- **Data to use**
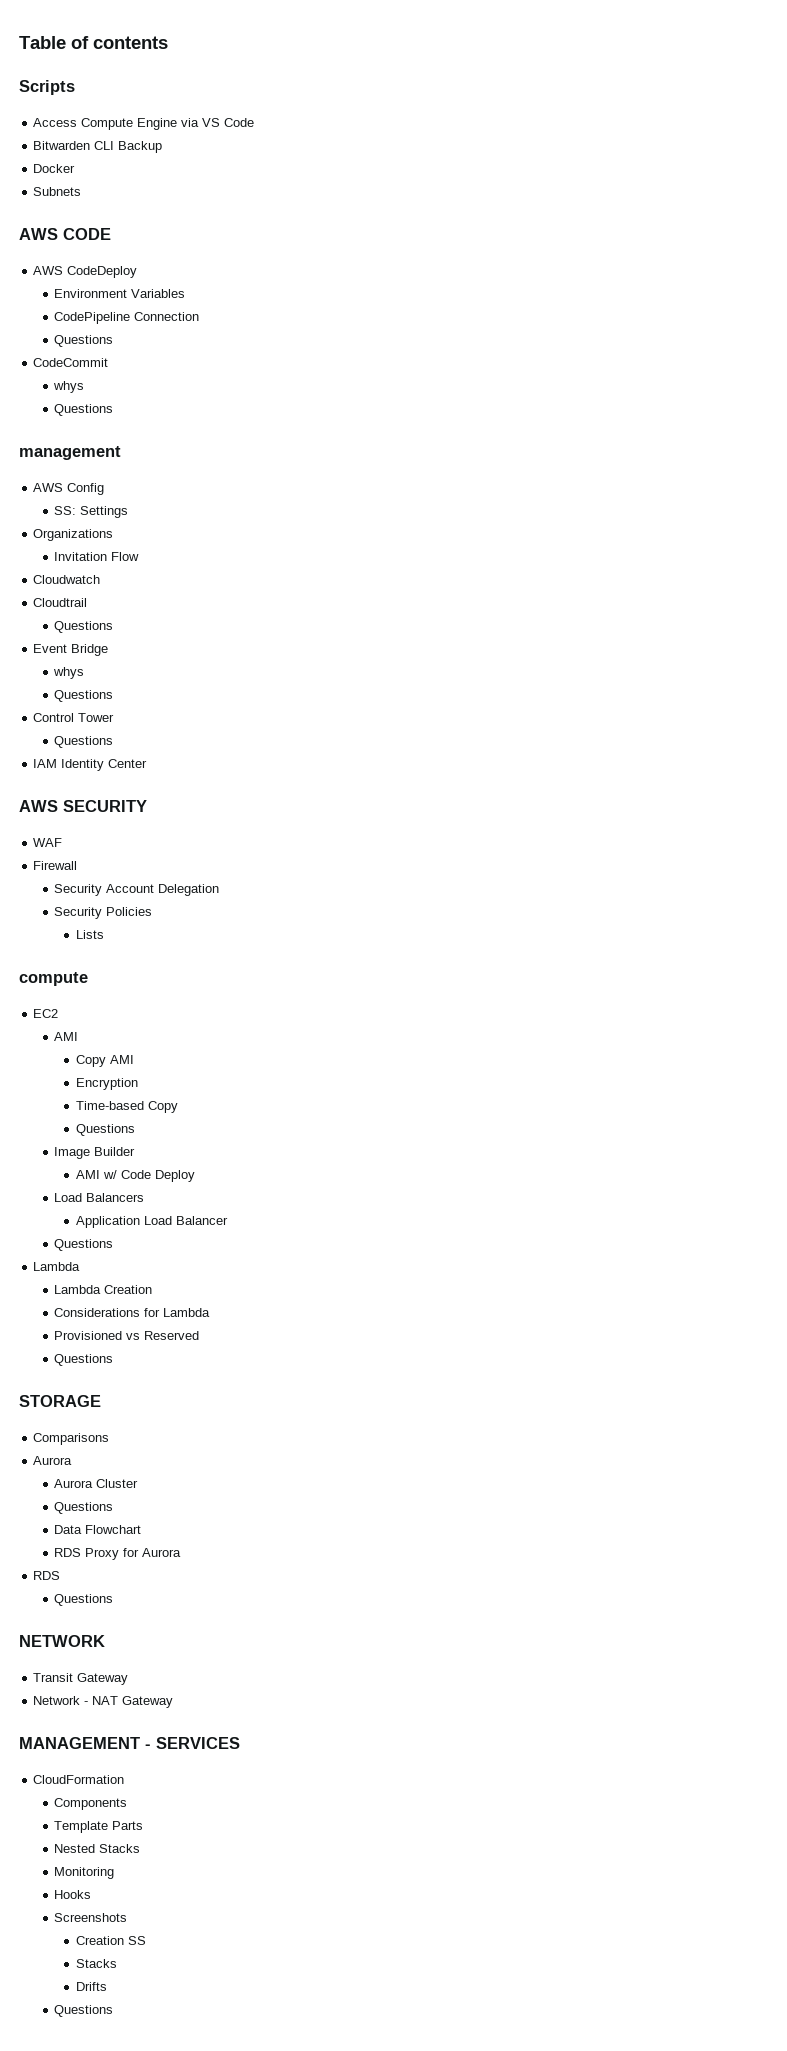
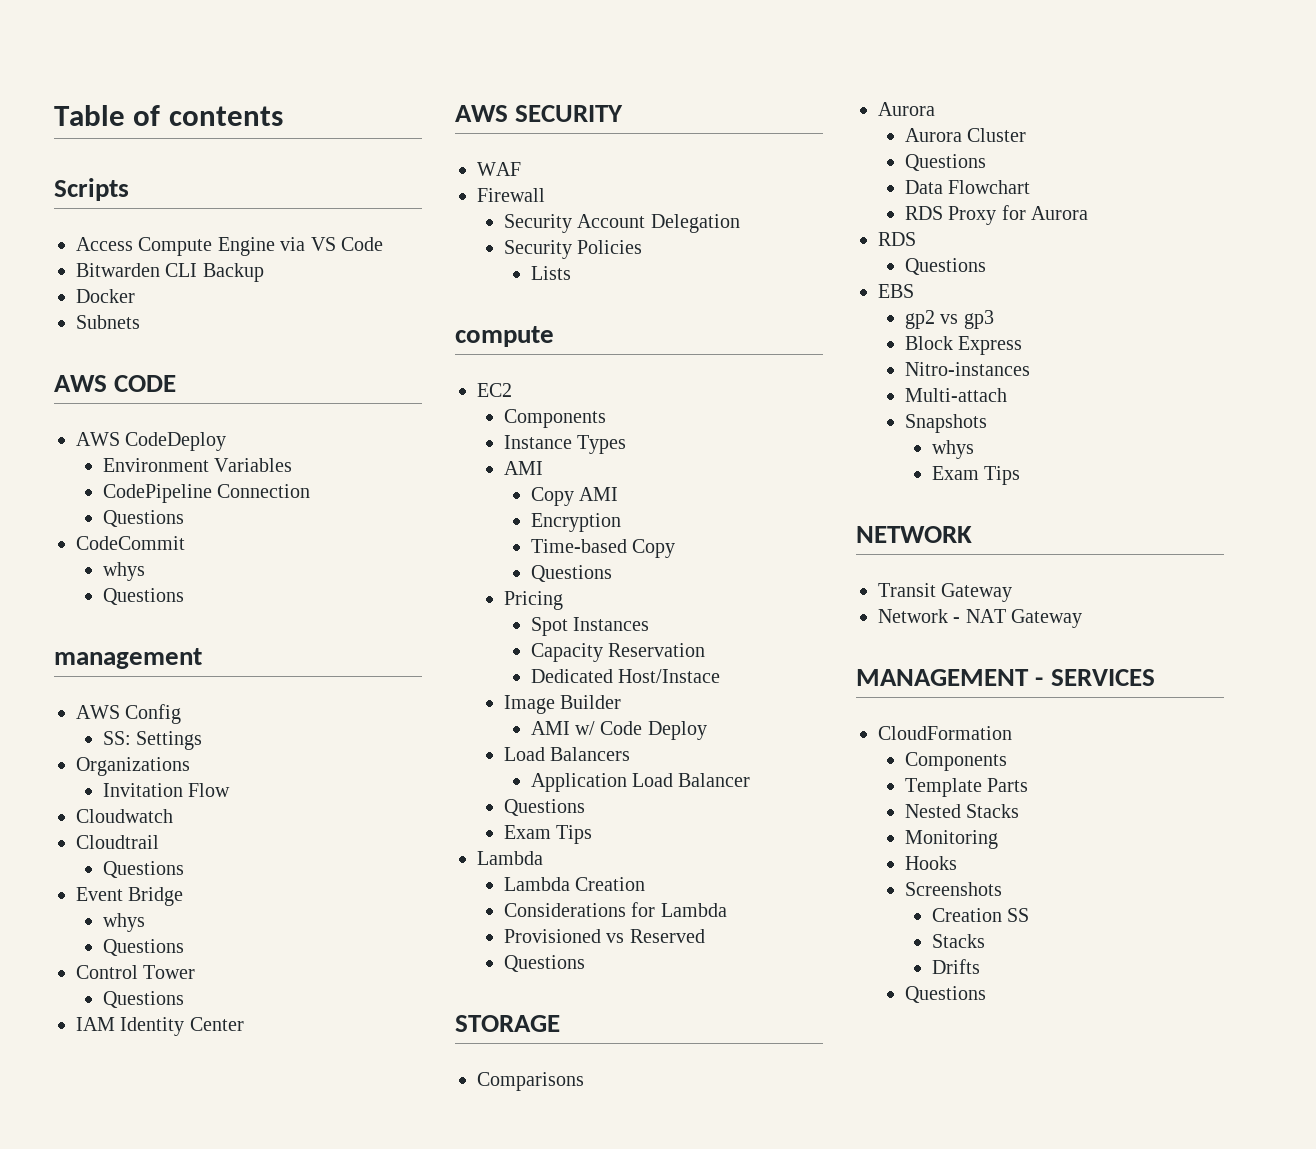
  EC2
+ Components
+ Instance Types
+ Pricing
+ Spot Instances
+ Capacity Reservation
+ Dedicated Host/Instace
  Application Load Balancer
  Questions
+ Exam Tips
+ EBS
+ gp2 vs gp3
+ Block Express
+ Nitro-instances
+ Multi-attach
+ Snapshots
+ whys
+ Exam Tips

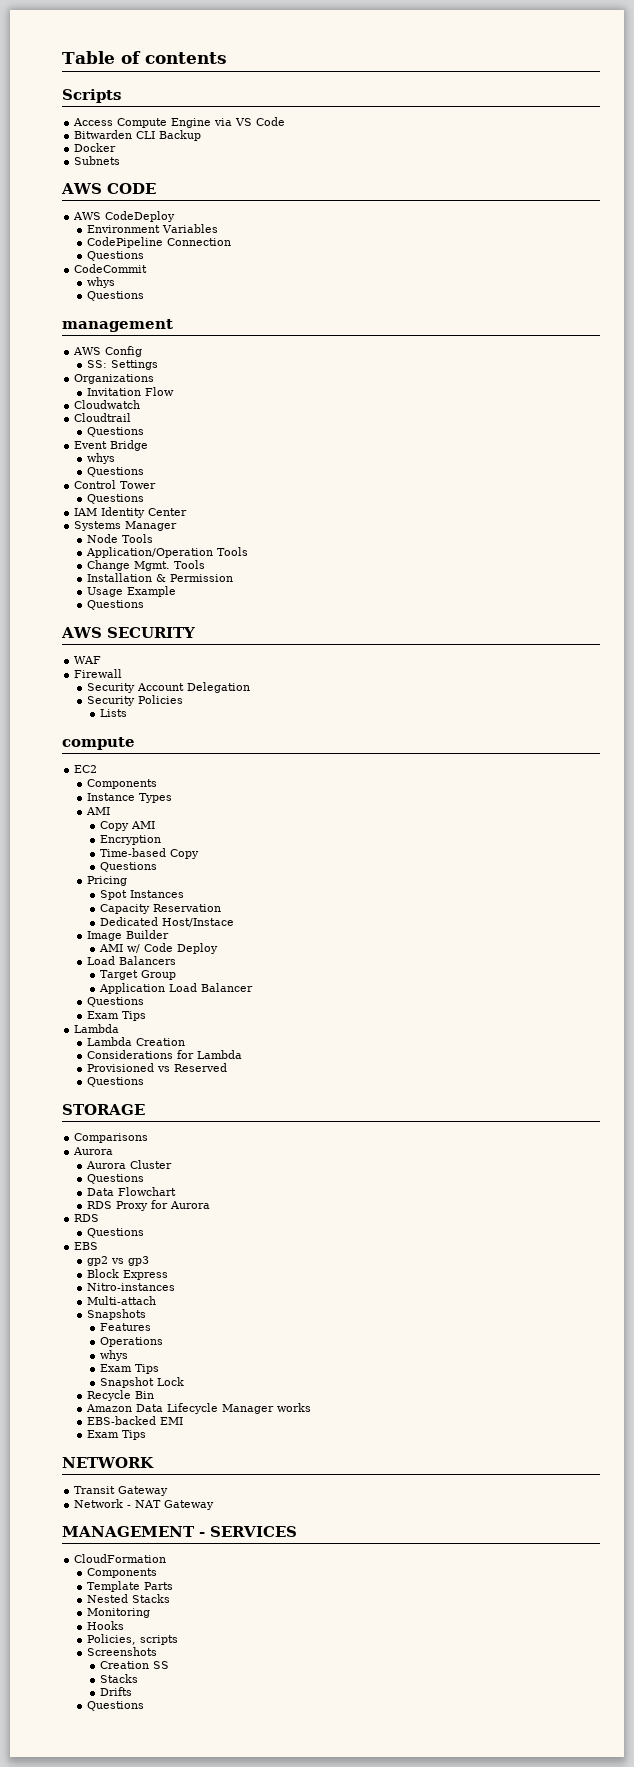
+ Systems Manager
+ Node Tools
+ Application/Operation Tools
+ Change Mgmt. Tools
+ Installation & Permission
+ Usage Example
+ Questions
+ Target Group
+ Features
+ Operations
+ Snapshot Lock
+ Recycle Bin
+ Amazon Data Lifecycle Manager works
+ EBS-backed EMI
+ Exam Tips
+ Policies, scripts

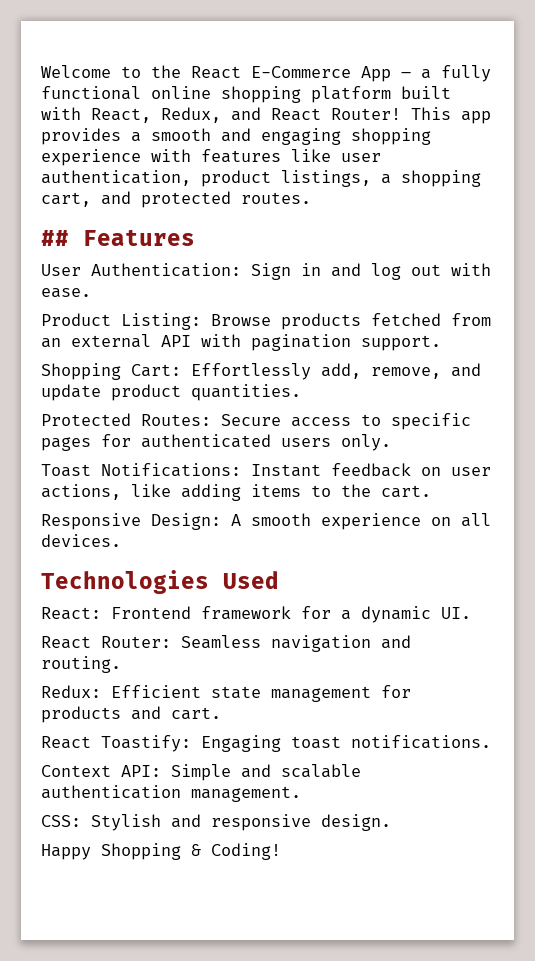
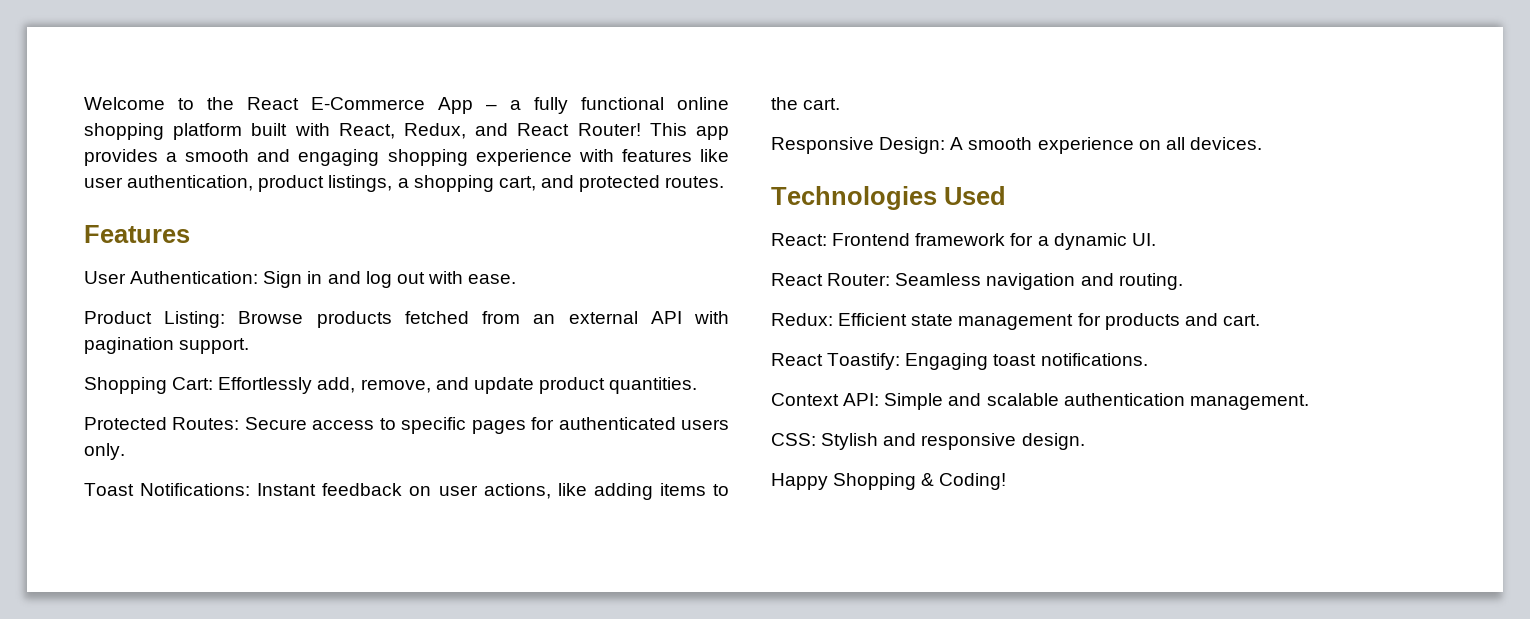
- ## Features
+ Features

- **Problem**
Write only the number of lines in the data where the word "Tools" occurs.

- **Answer for the task**
3